„Plaza“ der Junior Company der Älteren des Leipziger Tanztheaters von Clara Sjölin

Fast schon Utopie

„Plaza“ von Clara Sjölin mit dem Leipziger Tanztheater

Clara Sjölin zeigt zu ihrem Einstand am Leipziger Tanztheater „Plaza“. 42 Jugendliche tanzen sich bis zur Utopie.

Leipzig, 20/06/2024

Sie kommen und gehen, einige in flirrenden Kostümen, andere in strengen schwarzen Dienstmädchenlook, dann wieder Blumenkinder oder ein paar Rowdies mit großen Zacken aus Schaumstoff an ihren Kostümen. Dieses „Plaza“ erinnert an Peter Handkes „Die Stunde, da wir nichts voneinander wussten“, allerdings stehen bei dem neuen Abend der Junior Company der Älteren des Leipziger Tanztheaters (LTT) die Gruppen, die Gangs und nicht die einzelnen Figuren im Fokus.

Der Abend ist zugleich der der Einstieg von Clara Sjölin als künstlerische Leitung der Company, die über viele Jahre erfolgreich von Bettina Werner geleitet wurde. Die Choreografin und Tanzpädagogin hat in einem fließenden Übergang die Leitung Anfang des Jahres übernommen und ihre Arbeit mit den 14 bis 18jährigen nun auf der Bühne des Leipziger Schauspielhauses präsentiert.

Das LTT ist in Leipzig eine Institution mit einem einfachen Konzept: Tanz für alle mit verschiedensten Angeboten ab drei Jahren. Jedes Jahr präsentiert es an einem Wochenende im Schauspielhaus den Stand der Jugend- und Kindercompanys. Klassischer und zeitgenössischer Tanz organisiert wie Breitensport.

42 Tanzende zwischen 14 und 18 Jahren

„Plaza“ heißt das aktuelle Stück mit 42 Tanzenden. Die markanten Kostüme stammen von Gallanegra und auf die Bühne hat Marilena Georgantzi ein großes mit Plastikfolie halb verhangenes Stahlgerippe gestellt und den Jugendlichen eine große Stoffwurmcouch und eine fahrbare Pflanzen zur Verfügung gestellt. Sjölin beginnt zunächst mit dem großen Defilé. Von rechts marschieren die Jugendlichen auf die Bühne schlängeln sich nach hinten, um dann zu verschwinden. Im folgenden stellen die Gangs sich vor: die grünen pflanzlichen Hippies, die Faulenzer, die hippen Spaßköpfe, die materialistischen Handtaschenschwinger, die brav-strengen Gouvernanten und die agressiven Bullies und Punks.

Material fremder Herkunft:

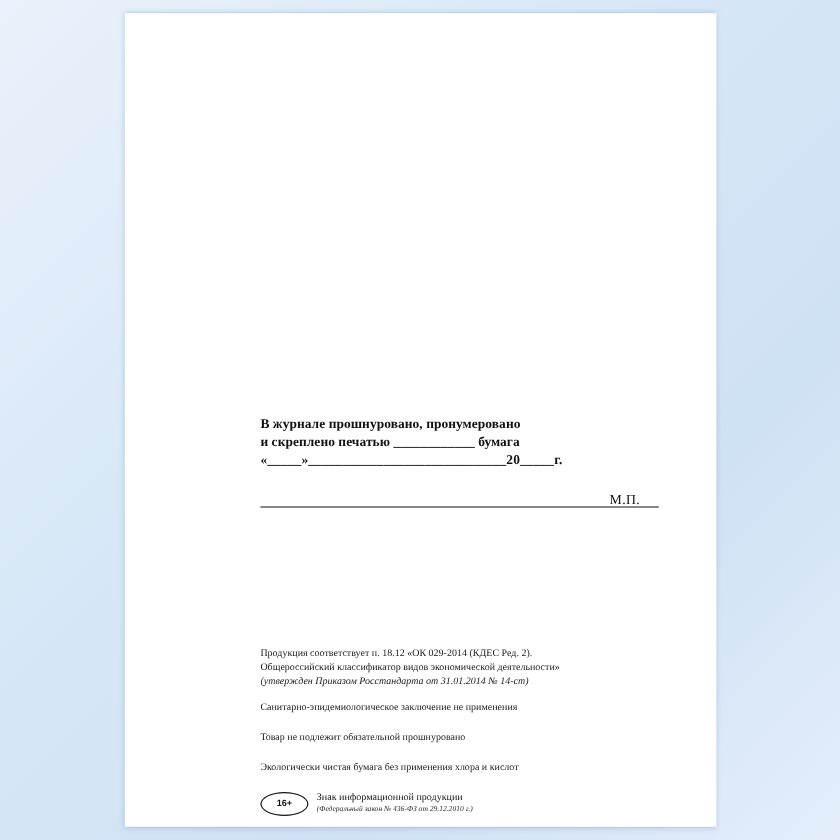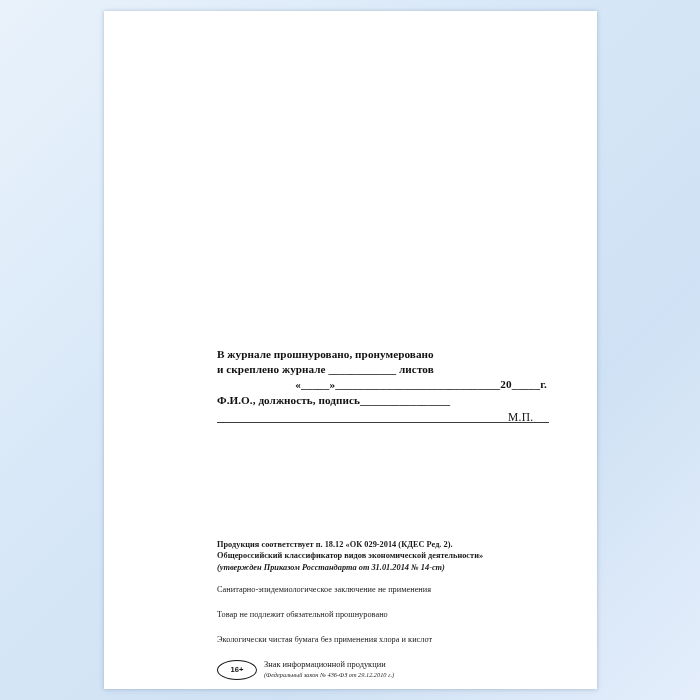"и скреплено журнале ____________ листов" div.line { text: журнале ____________ листов -> печатью ____________ бумага }
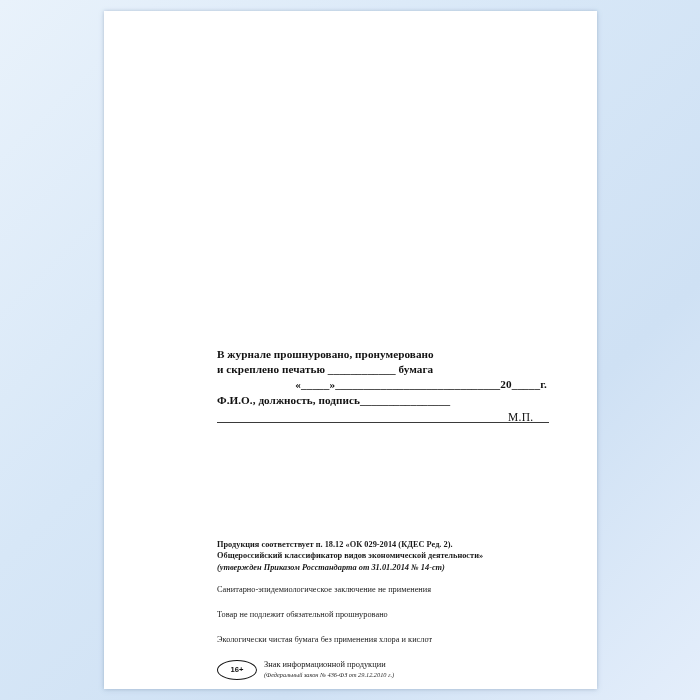"«_____»_____________________________20__" .cert-block .line.indent { text-align: right -> none }
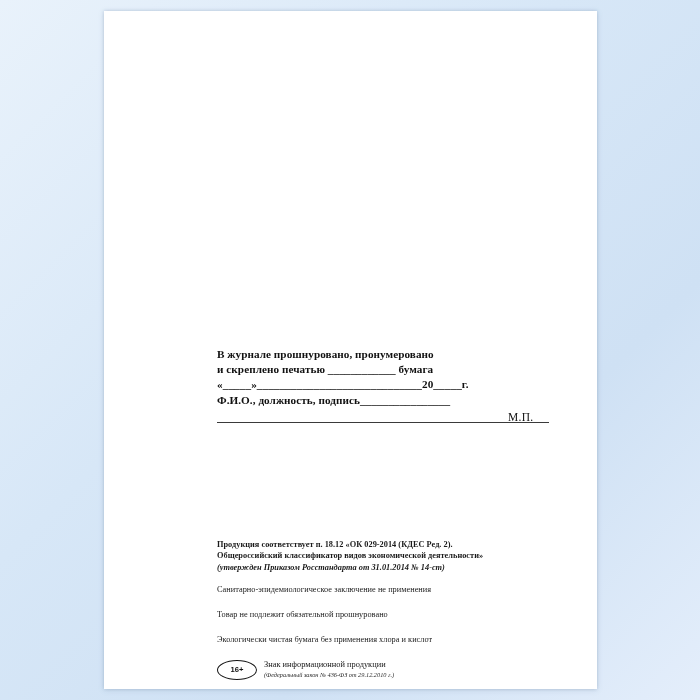"Ф.И.О., должность," div.line { html: <div>Ф.И.О., должность, подпись________________</div> -> none }
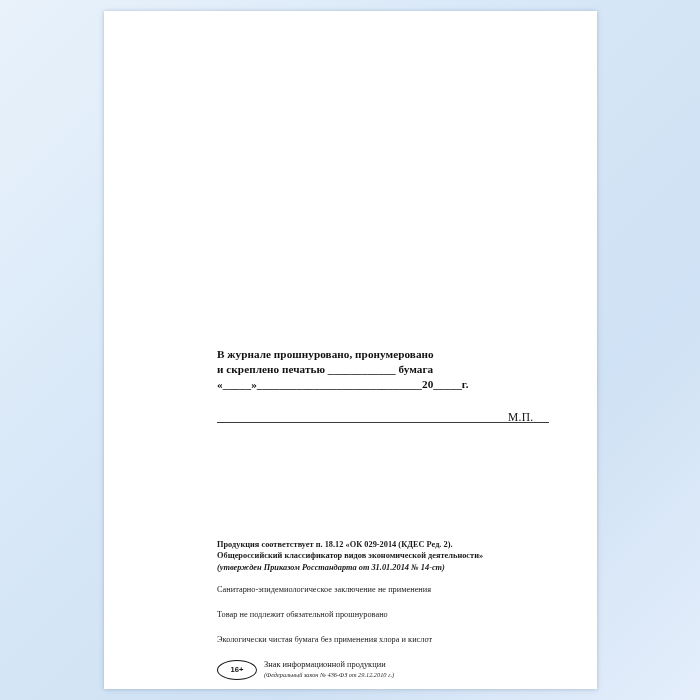"Продукция соответствует п. 18.12 «ОК" .legal .p.tight { font-weight: bold -> none }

Sie treffen aufeinander und was folgt ist ein fantasievoll durgestyltes Handgemenge zwischen Flirt und Prügel (in wunderbarer Zeitlupe), zwischen Dialog und kalter Schulter. Dazu wird musikalisch eine ganze Menge eingebracht: das Panorama reicht von Hildegard Knef über Kraftwerk bis zu Black Sabbath und SQÜRL. Mal lustig, mal düster, manchmal vermittelt über ein Radio auf der Bühne mit den altbekannten Rauschen zur Sendersuche.

Die Plaza wird zum Kennlern- und Gestaltungsort. Er ist die Welt, wo alle mit allen irgendwie klarkommen müssen. Auf Beschnuppern und Konfrontation folgt der Dialog, symbolisiert durch den Austausch von Kostümfragmenten. Alles durchmischt sich, die Handtasche kommt zum Rüpel, die grünen Blumenfäden landen beim Hipster und selbst die choreografischen Signature-Moves, etwa das gestrenge Marschieren der Schwarzgekleideten, wird von den anderen übernommen.

Clara Sjölin hat mit ihren Jugendlichen einen überzeugenden Start hingelegt und setzt ganz bewusst auf kollektive Formen, denn auf das Herausarbeiten von Soli. Alle sind gleichermaßen gefordert und werfen sich mit viel Verve und Energie in die Aufgaben und die vielen kleinen Details, die sie erarbeitet haben. Wenn am Ende das Anfangsdefilé wiederholt wird und in einem großen Kreis endet, sind alle Grenzen verwischt und der Plaza nun ein gemeinsamer Raum für alle. Ein fast schon utopisches Bild.